:: GOAL OF THE EXERCISE ::
Print the data exactly. Omit the pictures.

:: SUPPLIED RECORDS ::
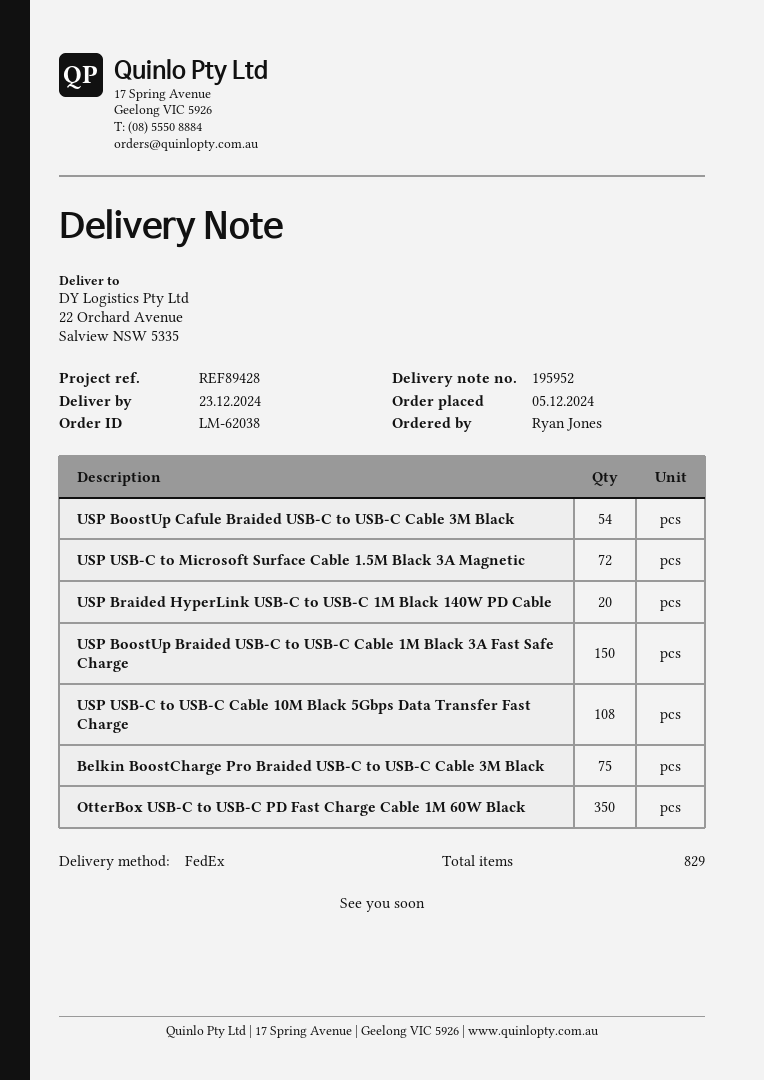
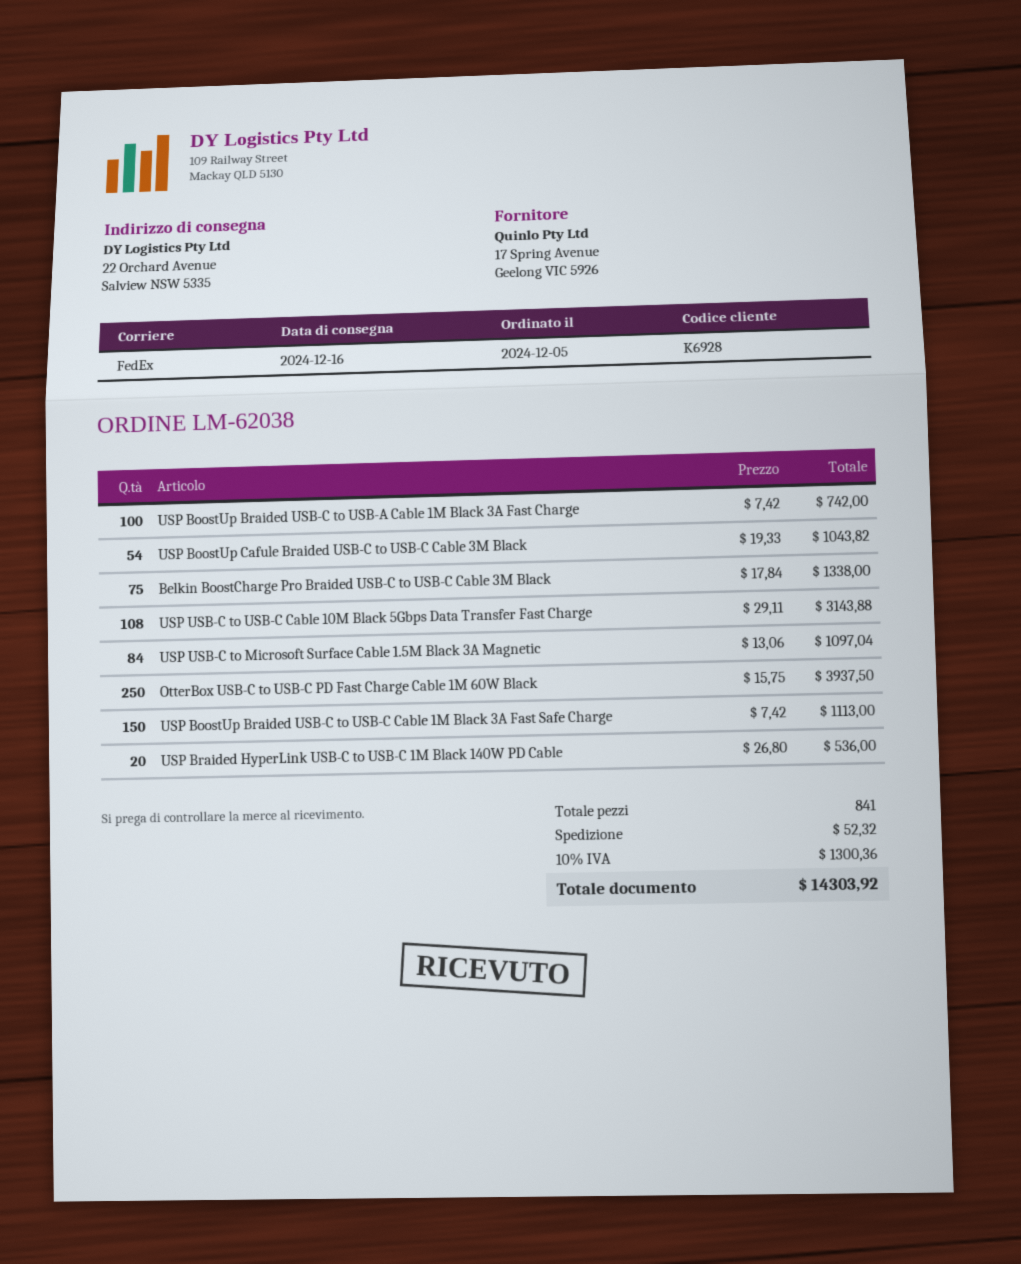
delivery date: 2024-12-23 -> 2024-12-16
USP USB-C to Microsoft Surface Cable 1.5M Black 3A Magnetic: 72 -> 84
OtterBox USB-C to USB-C PD Fast Charge Cable 1M 60W Black: 350 -> 250
USP BoostUp Braided USB-C to USB-A Cable 1M Black 3A Fast Charge: none -> 100
total quantity: 829 -> 841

:: RESPONSE TO THE TASK ::
delivery date: 2024-12-23 -> 2024-12-16
USP USB-C to Microsoft Surface Cable 1.5M Black 3A Magnetic: 72 -> 84
OtterBox USB-C to USB-C PD Fast Charge Cable 1M 60W Black: 350 -> 250
USP BoostUp Braided USB-C to USB-A Cable 1M Black 3A Fast Charge: none -> 100
total quantity: 829 -> 841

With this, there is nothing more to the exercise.